* [Exercise details] Tally the lines of the data below that contain the string "issues". Give the tally and nothing else.

● ● ●

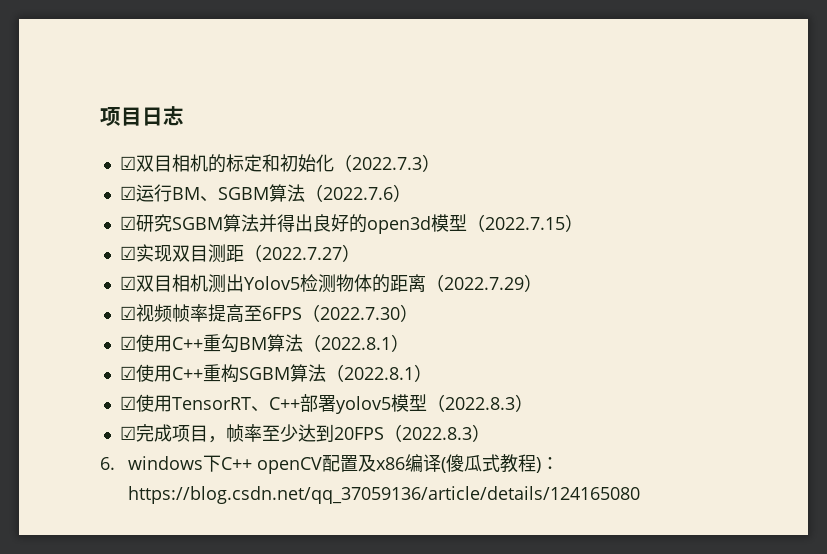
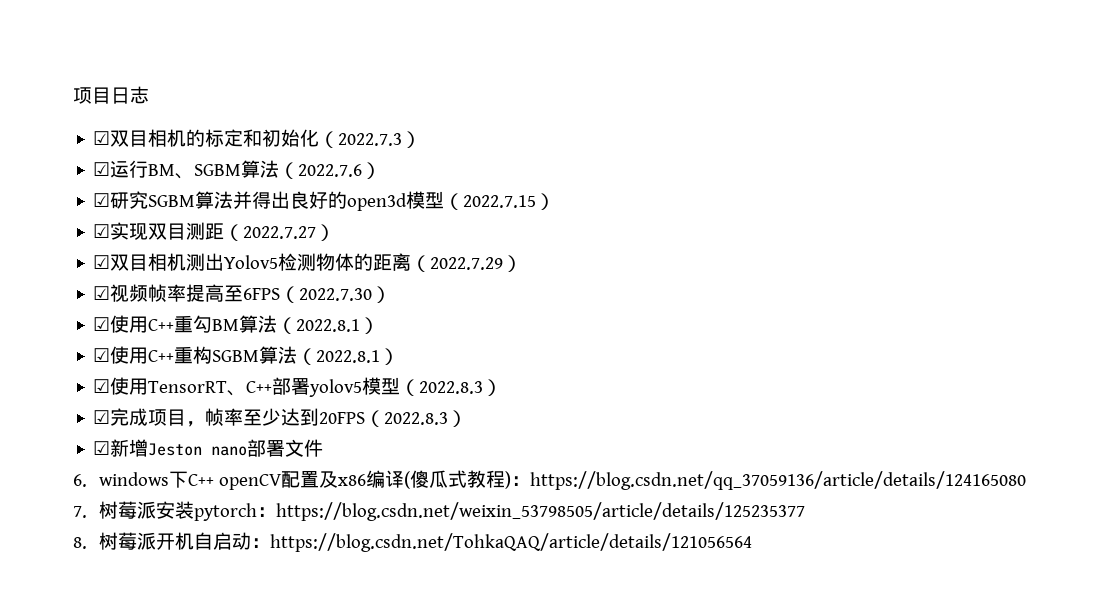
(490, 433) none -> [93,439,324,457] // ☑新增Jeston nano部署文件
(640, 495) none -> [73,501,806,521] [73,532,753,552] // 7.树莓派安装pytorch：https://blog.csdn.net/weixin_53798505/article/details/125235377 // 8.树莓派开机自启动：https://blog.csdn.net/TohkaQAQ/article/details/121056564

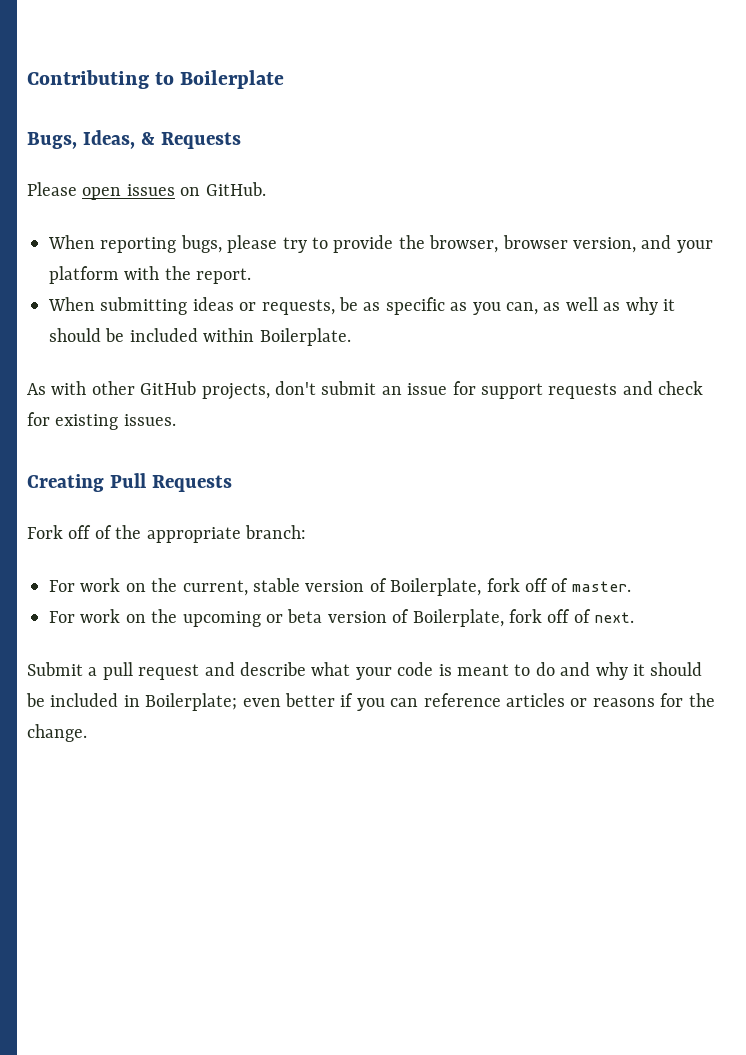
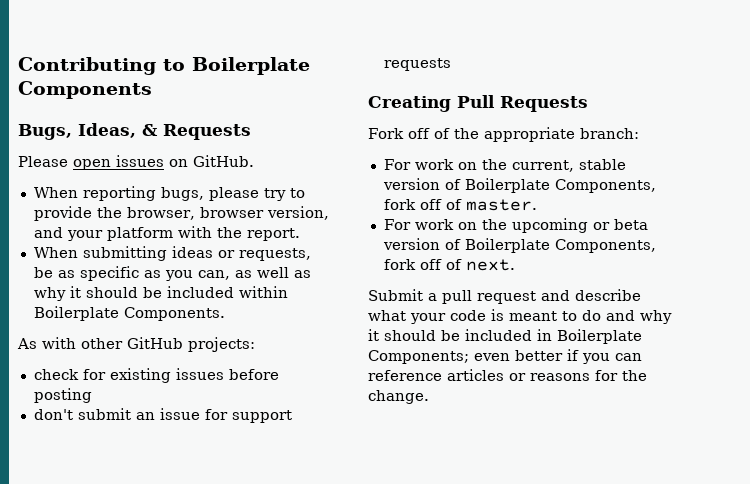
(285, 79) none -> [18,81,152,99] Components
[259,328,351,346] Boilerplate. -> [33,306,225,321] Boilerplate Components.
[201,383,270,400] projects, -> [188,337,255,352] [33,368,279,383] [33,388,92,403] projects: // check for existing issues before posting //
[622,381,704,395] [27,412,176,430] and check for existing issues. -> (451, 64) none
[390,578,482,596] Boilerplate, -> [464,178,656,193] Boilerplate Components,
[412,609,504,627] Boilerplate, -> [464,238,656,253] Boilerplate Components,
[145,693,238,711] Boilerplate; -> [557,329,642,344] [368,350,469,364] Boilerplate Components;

● ● ●

* [Task response] 2